## Records for processing
⟨

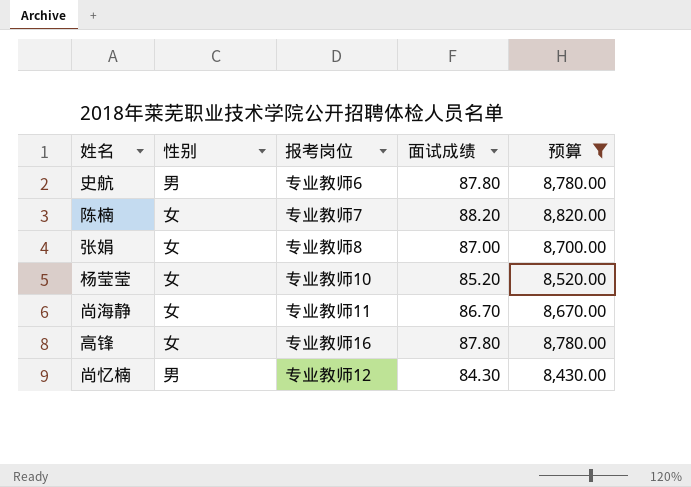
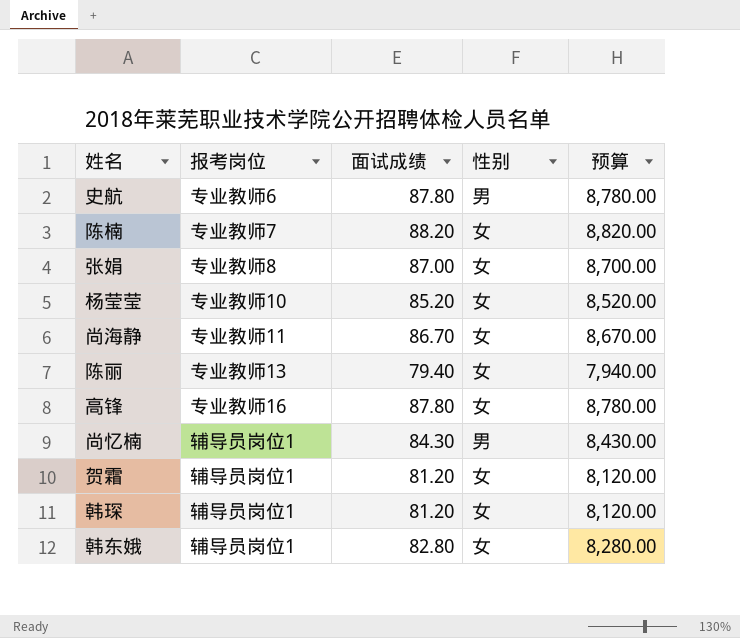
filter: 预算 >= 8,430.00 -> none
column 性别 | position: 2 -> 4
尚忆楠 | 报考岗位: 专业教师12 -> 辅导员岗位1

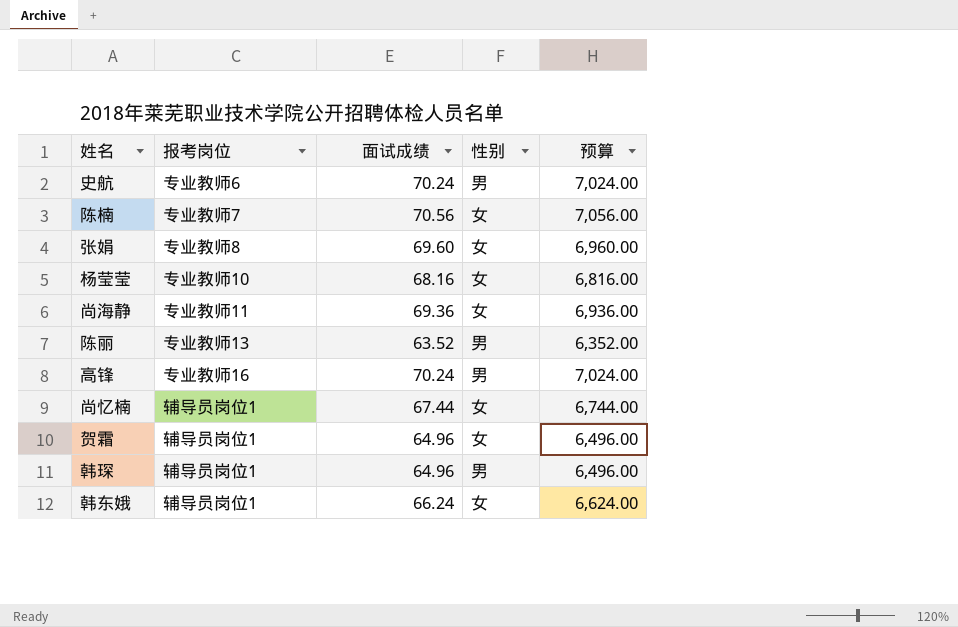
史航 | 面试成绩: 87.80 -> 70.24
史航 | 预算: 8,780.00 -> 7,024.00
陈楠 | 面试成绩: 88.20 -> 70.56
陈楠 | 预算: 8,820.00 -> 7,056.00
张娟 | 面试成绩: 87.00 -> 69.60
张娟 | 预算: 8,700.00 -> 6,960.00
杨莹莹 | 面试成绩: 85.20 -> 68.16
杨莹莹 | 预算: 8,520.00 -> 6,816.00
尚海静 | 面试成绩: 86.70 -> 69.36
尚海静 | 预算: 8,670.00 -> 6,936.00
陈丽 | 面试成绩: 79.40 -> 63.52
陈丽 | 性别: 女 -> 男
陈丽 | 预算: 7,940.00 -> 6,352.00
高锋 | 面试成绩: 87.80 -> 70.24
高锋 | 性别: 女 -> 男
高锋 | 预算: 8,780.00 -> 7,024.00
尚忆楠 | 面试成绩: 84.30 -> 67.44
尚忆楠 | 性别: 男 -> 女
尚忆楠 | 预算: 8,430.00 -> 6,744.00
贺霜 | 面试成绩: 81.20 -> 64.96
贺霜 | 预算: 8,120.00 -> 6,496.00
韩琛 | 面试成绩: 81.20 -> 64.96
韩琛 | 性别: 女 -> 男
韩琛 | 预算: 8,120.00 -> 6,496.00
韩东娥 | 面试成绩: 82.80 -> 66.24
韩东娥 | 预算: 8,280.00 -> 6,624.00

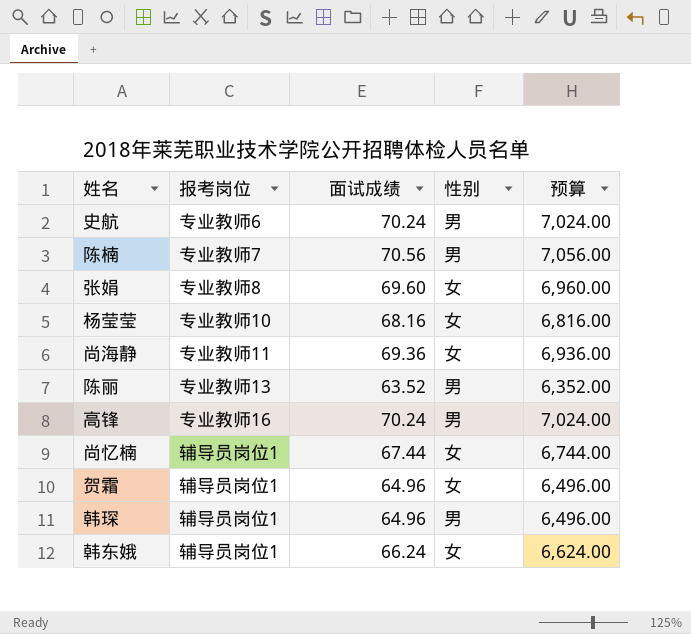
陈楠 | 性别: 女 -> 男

⟩
⟨

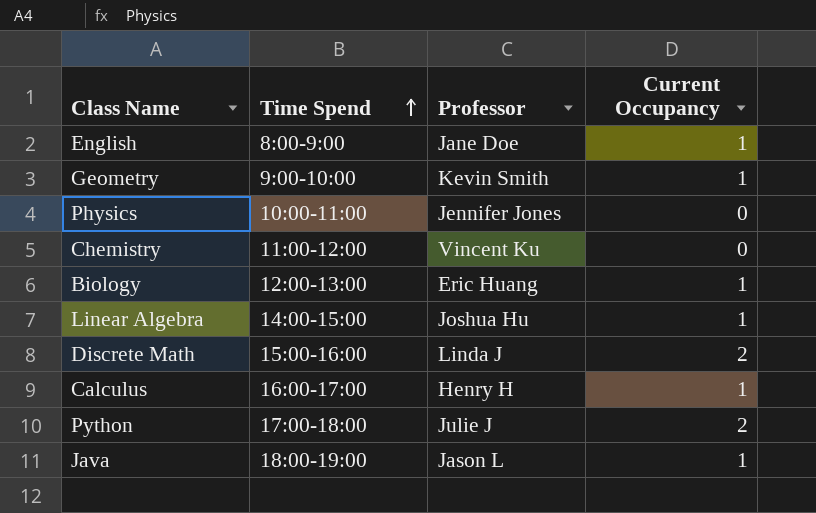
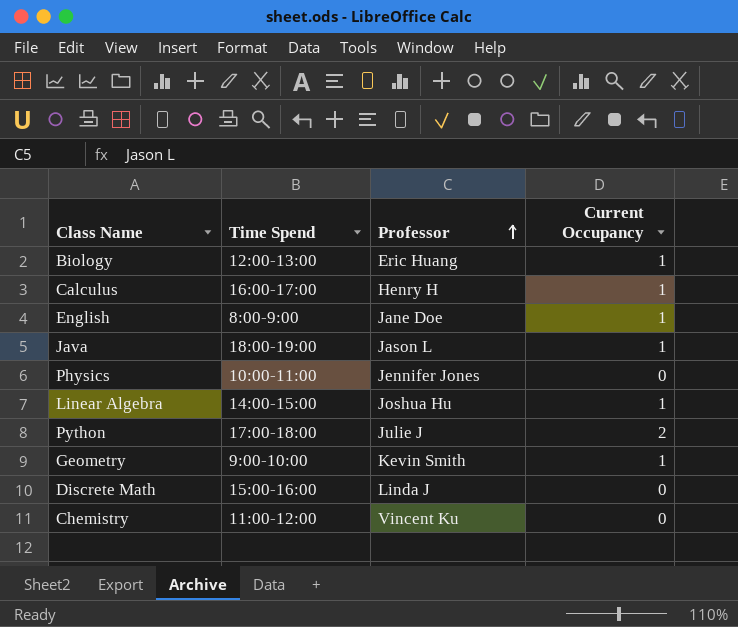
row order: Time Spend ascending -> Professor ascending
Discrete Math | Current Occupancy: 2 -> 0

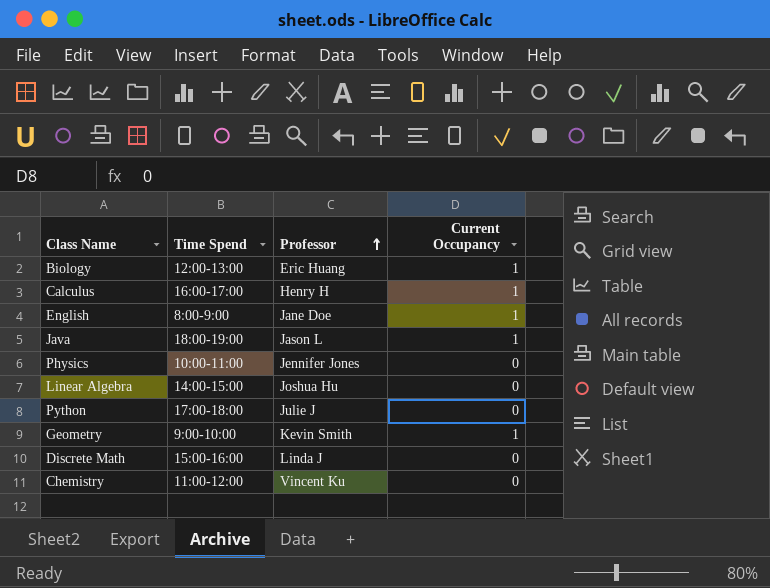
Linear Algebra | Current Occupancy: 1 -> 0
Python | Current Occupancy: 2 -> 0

⟩

## Task objective
Take only the lines above from the one that has "filter: 预算 >= 8,430.00 -> none" through the one that has "杨莹莹 | 面试成绩: 85.20 -> 68.16" and reproduce them exactly, omitting any pictures.

## Expected answer
filter: 预算 >= 8,430.00 -> none
column 性别 | position: 2 -> 4
尚忆楠 | 报考岗位: 专业教师12 -> 辅导员岗位1

史航 | 面试成绩: 87.80 -> 70.24
史航 | 预算: 8,780.00 -> 7,024.00
陈楠 | 面试成绩: 88.20 -> 70.56
陈楠 | 预算: 8,820.00 -> 7,056.00
张娟 | 面试成绩: 87.00 -> 69.60
张娟 | 预算: 8,700.00 -> 6,960.00
杨莹莹 | 面试成绩: 85.20 -> 68.16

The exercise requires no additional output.